- DESCRIPTION OF THE TASK: For the material below, return exactly the lines starting at the line containing "Image: Launch Resource Manager" and ending at the line containing "- Network Configuration", both ends included, and no others.

——

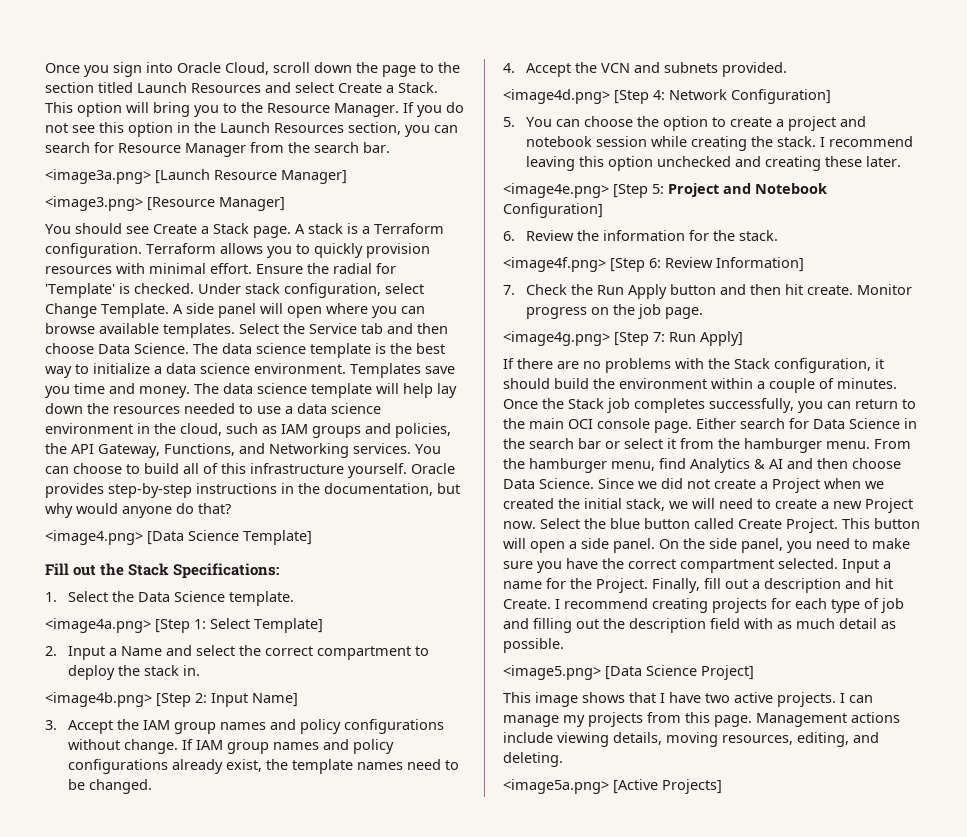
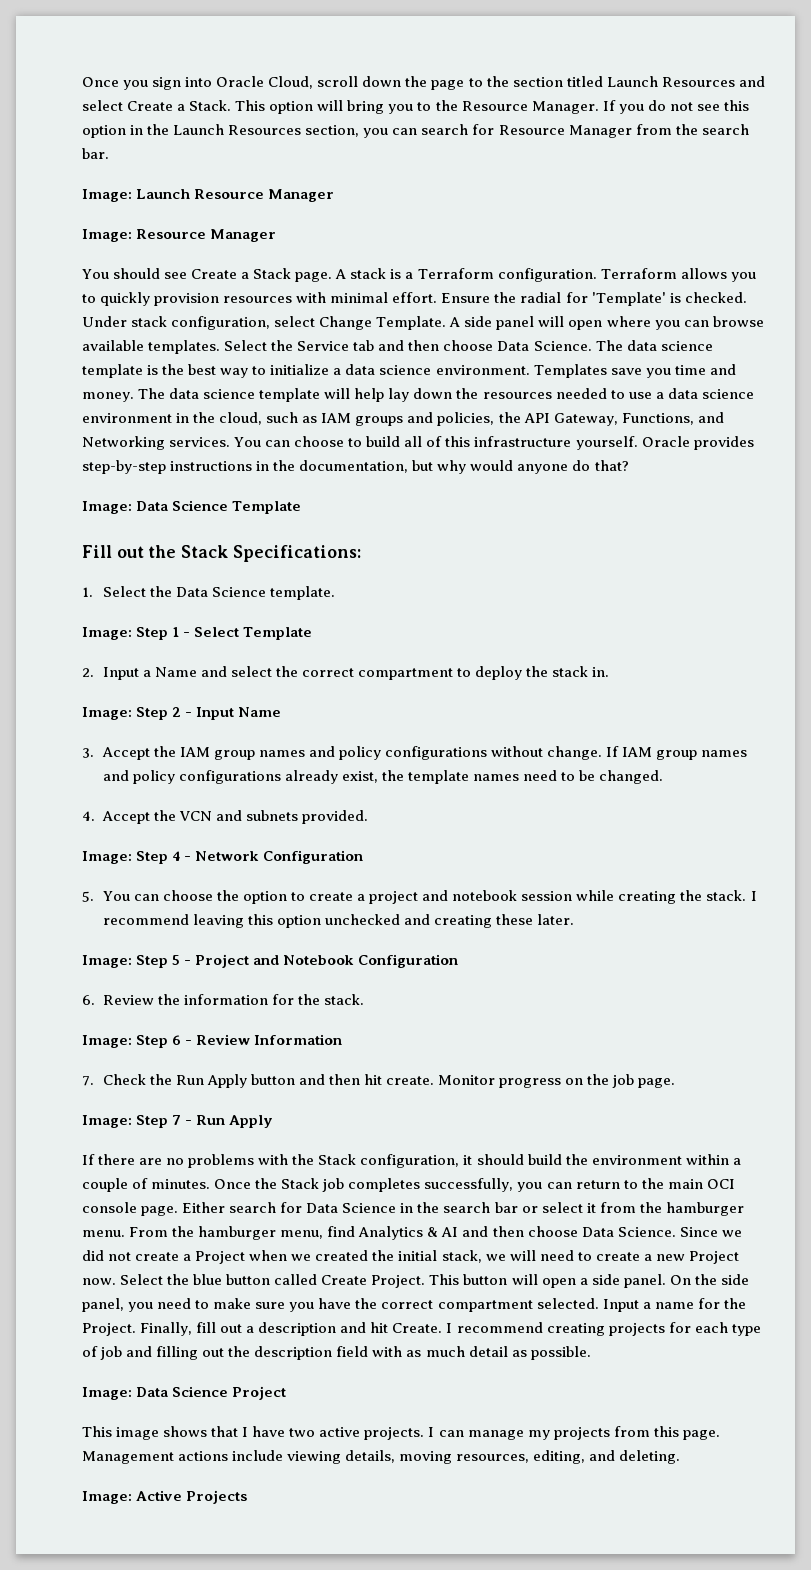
- <image3a.png> [Launch Resource Manager]
- <image3.png> [Resource Manager]
+ Image: Launch Resource Manager
+ Image: Resource Manager
- <image4.png> [Data Science Template]
+ Image: Data Science Template
- <image4a.png> [Step 1: Select Template]
+ Image: Step 1 - Select Template
- <image4b.png> [Step 2: Input Name]
+ Image: Step 2 - Input Name
- <image4d.png> [Step 4: Network Configuration]
+ Image: Step 4 - Network Configuration
- <image4e.png> [Step 5: Project and Notebook Configuration]
+ Image: Step 5 - Project and Notebook Configuration
- <image4f.png> [Step 6: Review Information]
+ Image: Step 6 - Review Information
- <image4g.png> [Step 7: Run Apply]
+ Image: Step 7 - Run Apply
- <image5.png> [Data Science Project]
+ Image: Data Science Project
- <image5a.png> [Active Projects]
+ Image: Active Projects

——

- OUTPUT FOR THIS EXERCISE:
+ Image: Launch Resource Manager
+ Image: Resource Manager
- <image4.png> [Data Science Template]
+ Image: Data Science Template
- <image4a.png> [Step 1: Select Template]
+ Image: Step 1 - Select Template
- <image4b.png> [Step 2: Input Name]
+ Image: Step 2 - Input Name
- <image4d.png> [Step 4: Network Configuration]
+ Image: Step 4 - Network Configuration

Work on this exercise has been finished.